═══ RECORDS TO PROCESS

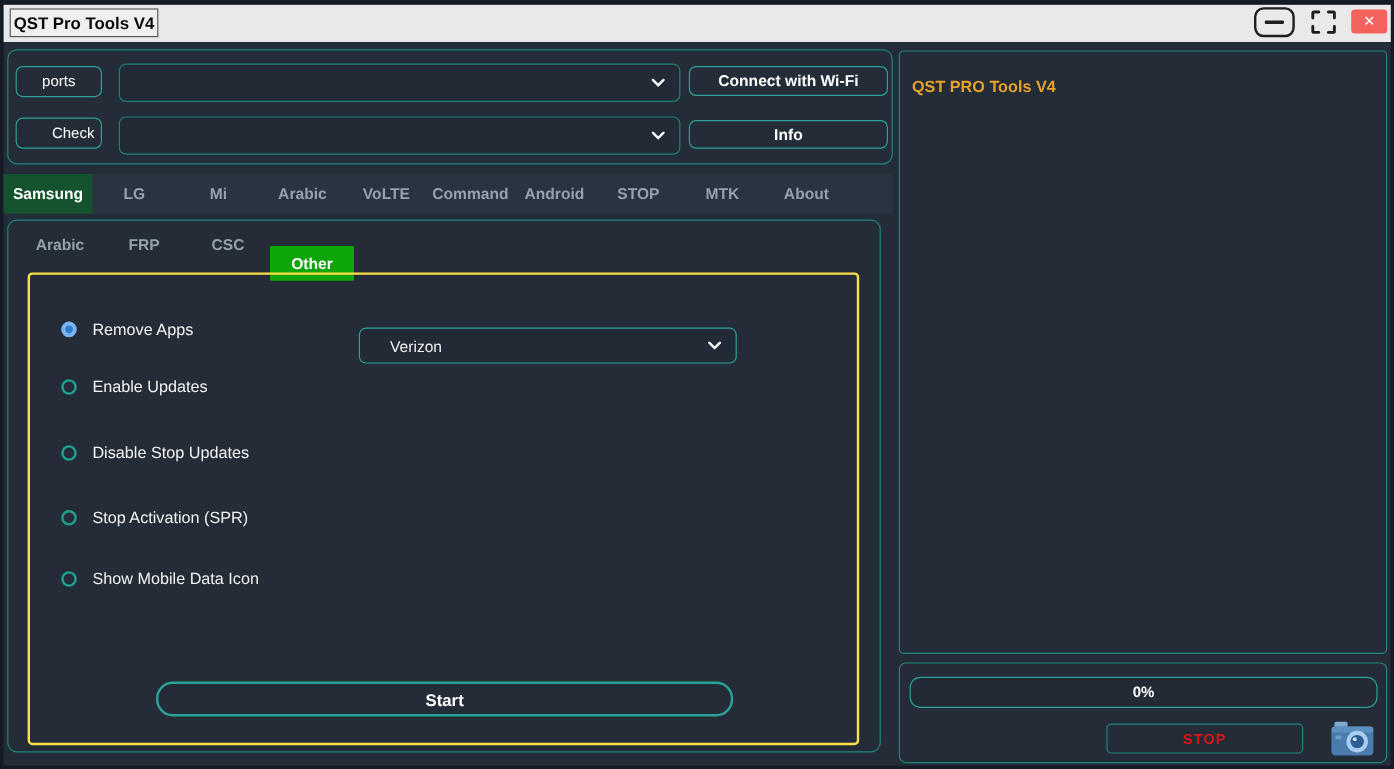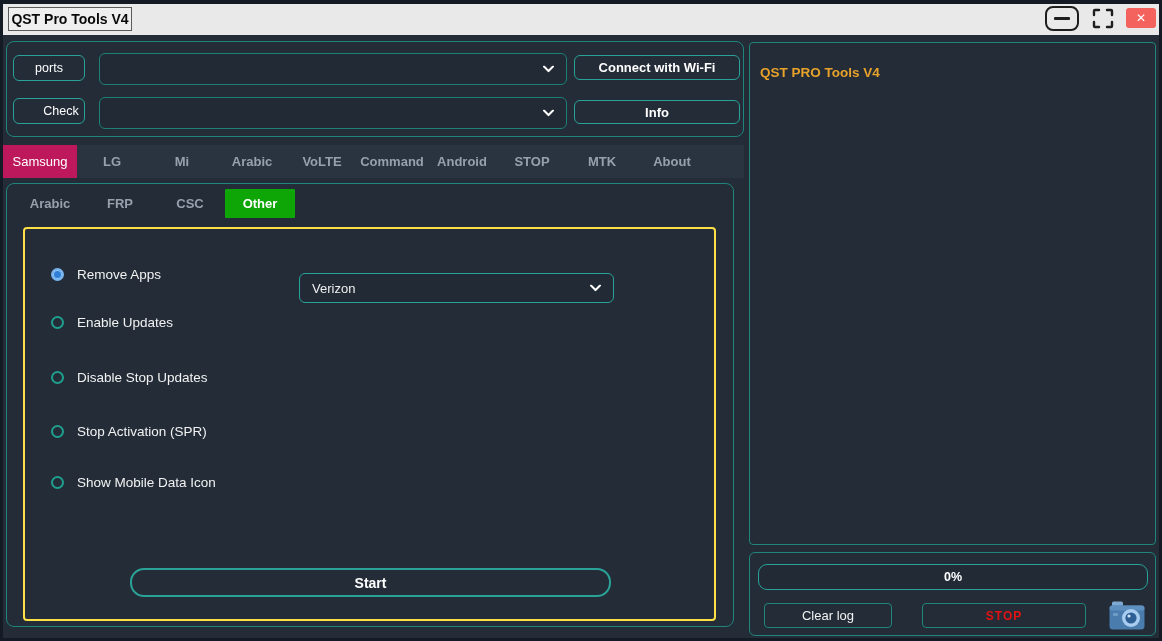--- a/index.html
+++ b/index.html
@@ -50,46 +50,46 @@
     color:#ffffff; font-size:12.5px; display:flex; align-items:center; justify-content:center;
     background:transparent; cursor:pointer; white-space:nowrap;
   }
   .ports-btn { left:6px; top:13px; width:72px; height:26px; }
   .check-btn { left:6px; top:56px; width:72px; height:26px;padding-left:24px; }
   .wifi-btn  { left:567px; top:13px; width:166px; height:25px; font-size:13px; font-weight:600; }
   .info-btn  { left:567px; top:58px; width:166px; height:24px; font-size:13px; font-weight:600; }
   .selectbox {
     position:absolute; border:1px solid #1d8078; border-radius:6px;
     background:#212a35; color:#f0f0f0; font-size:13px;
-    display:flex; align-items:center; padding:0 12px; cursor:pointer;
+    display:flex; align-items:center; padding:0 25px; cursor:pointer;
   }
   .sel-1 { left:92px; top:11px; width:468px; height:32px; }
   .sel-2 { left:92px; top:55px; width:468px; height:32px; }
   .chev { position:absolute; right:12px; top:50%; transform:translateY(-50%); }
 
   
   .tabbar {
     position:absolute; left:0; top:110px; width:741px; height:33px;
     background:#2a3440; display:flex;
   }
   .tab {
     width:70px; height:33px; display:flex; align-items:center; justify-content:center;
     color:#97a1ac; font-size:13px; font-weight:600; cursor:pointer; white-space:nowrap;
   }
-  .tab.active { width:74px; background:#be185d; color:#ffffff; font-weight:normal; }
+  .tab.active { width:74px; background:#14532d; color:#ffffff; font-weight:bold; }
 
   
   .main-group { left:3px; top:148px; width:728px; height:444px; border-radius:8px; }
   .subtab {
     position:absolute; top:5px; width:70px; height:29px;
     display:flex; align-items:center; justify-content:center;
     color:#97a1ac; font-size:13px; font-weight:600; cursor:pointer;
   }
   .subtab.active { background:#0ea507; color:#fff; font-weight:bold; border-radius:1px; }
-  .st-0 { left:8px; } .st-1 { left:78px; } .st-2 { left:148px; } .st-3 { left:218px; }
+  .st-0 { left:8px; } .st-1 { left:78px; } .st-2 { left:148px; } .st-3 { left:218px;margin-top:16px; }
 
   .inner-group {
     position:absolute; left:16px; top:43px; width:693px; height:394px;
     border:2px solid #fde047; border-radius:4px;
   }
   .opt-row { position:absolute; left:26px; display:flex; align-items:center; cursor:pointer; }
   .radio {
     width:13px; height:13px; border-radius:50%;
     border:2px solid #1fa08f; background:transparent; margin-right:13px;
   }
@@ -228,21 +228,20 @@
       <button class="start-btn">Start</button>
     </div>
   </div>
 
   <div class="panel log-panel">
     <div class="brand-text">QST PRO Tools V4</div>
   </div>
 
   <div class="panel status-panel">
     <div class="progress">0%</div>
-    <button class="small-btn clear-btn">Clear log</button>
     <button class="small-btn stop-btn">STOP</button>
     <div class="camera">
       <svg width="36" height="31" viewBox="0 0 36 31">
         <rect x="3" y="1.5" width="11" height="6" rx="1.5" fill="#7fa9d2"></rect>
         <rect x="0.5" y="5.5" width="35" height="24" rx="3.5" fill="#4a7dae"></rect>
         <rect x="0.5" y="5.5" width="35" height="5" rx="2.5" fill="#5e90bf"></rect>
         <circle cx="22" cy="18" r="9" fill="#a8cdf0"></circle>
         <circle cx="22" cy="18" r="5.6" fill="#2e5f94"></circle>
         <circle cx="20" cy="16" r="1.6" fill="#cfe4f8"></circle>
         <rect x="4" y="13" width="5" height="3" rx="1" fill="#6f9cc6"></rect>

══════

### WORK ITEM
Make an exact copy of every record, pictures excluded.

### RESPONSE TO THE TASK
--- a/index.html
+++ b/index.html
@@ -50,46 +50,46 @@
     color:#ffffff; font-size:12.5px; display:flex; align-items:center; justify-content:center;
     background:transparent; cursor:pointer; white-space:nowrap;
   }
   .ports-btn { left:6px; top:13px; width:72px; height:26px; }
   .check-btn { left:6px; top:56px; width:72px; height:26px;padding-left:24px; }
   .wifi-btn  { left:567px; top:13px; width:166px; height:25px; font-size:13px; font-weight:600; }
   .info-btn  { left:567px; top:58px; width:166px; height:24px; font-size:13px; font-weight:600; }
   .selectbox {
     position:absolute; border:1px solid #1d8078; border-radius:6px;
     background:#212a35; color:#f0f0f0; font-size:13px;
-    display:flex; align-items:center; padding:0 12px; cursor:pointer;
+    display:flex; align-items:center; padding:0 25px; cursor:pointer;
   }
   .sel-1 { left:92px; top:11px; width:468px; height:32px; }
   .sel-2 { left:92px; top:55px; width:468px; height:32px; }
   .chev { position:absolute; right:12px; top:50%; transform:translateY(-50%); }
 
   
   .tabbar {
     position:absolute; left:0; top:110px; width:741px; height:33px;
     background:#2a3440; display:flex;
   }
   .tab {
     width:70px; height:33px; display:flex; align-items:center; justify-content:center;
     color:#97a1ac; font-size:13px; font-weight:600; cursor:pointer; white-space:nowrap;
   }
-  .tab.active { width:74px; background:#be185d; color:#ffffff; font-weight:normal; }
+  .tab.active { width:74px; background:#14532d; color:#ffffff; font-weight:bold; }
 
   
   .main-group { left:3px; top:148px; width:728px; height:444px; border-radius:8px; }
   .subtab {
     position:absolute; top:5px; width:70px; height:29px;
     display:flex; align-items:center; justify-content:center;
     color:#97a1ac; font-size:13px; font-weight:600; cursor:pointer;
   }
   .subtab.active { background:#0ea507; color:#fff; font-weight:bold; border-radius:1px; }
-  .st-0 { left:8px; } .st-1 { left:78px; } .st-2 { left:148px; } .st-3 { left:218px; }
+  .st-0 { left:8px; } .st-1 { left:78px; } .st-2 { left:148px; } .st-3 { left:218px;margin-top:16px; }
 
   .inner-group {
     position:absolute; left:16px; top:43px; width:693px; height:394px;
     border:2px solid #fde047; border-radius:4px;
   }
   .opt-row { position:absolute; left:26px; display:flex; align-items:center; cursor:pointer; }
   .radio {
     width:13px; height:13px; border-radius:50%;
     border:2px solid #1fa08f; background:transparent; margin-right:13px;
   }
@@ -228,21 +228,20 @@
       <button class="start-btn">Start</button>
     </div>
   </div>
 
   <div class="panel log-panel">
     <div class="brand-text">QST PRO Tools V4</div>
   </div>
 
   <div class="panel status-panel">
     <div class="progress">0%</div>
-    <button class="small-btn clear-btn">Clear log</button>
     <button class="small-btn stop-btn">STOP</button>
     <div class="camera">
       <svg width="36" height="31" viewBox="0 0 36 31">
         <rect x="3" y="1.5" width="11" height="6" rx="1.5" fill="#7fa9d2"></rect>
         <rect x="0.5" y="5.5" width="35" height="24" rx="3.5" fill="#4a7dae"></rect>
         <rect x="0.5" y="5.5" width="35" height="5" rx="2.5" fill="#5e90bf"></rect>
         <circle cx="22" cy="18" r="9" fill="#a8cdf0"></circle>
         <circle cx="22" cy="18" r="5.6" fill="#2e5f94"></circle>
         <circle cx="20" cy="16" r="1.6" fill="#cfe4f8"></circle>
         <rect x="4" y="13" width="5" height="3" rx="1" fill="#6f9cc6"></rect>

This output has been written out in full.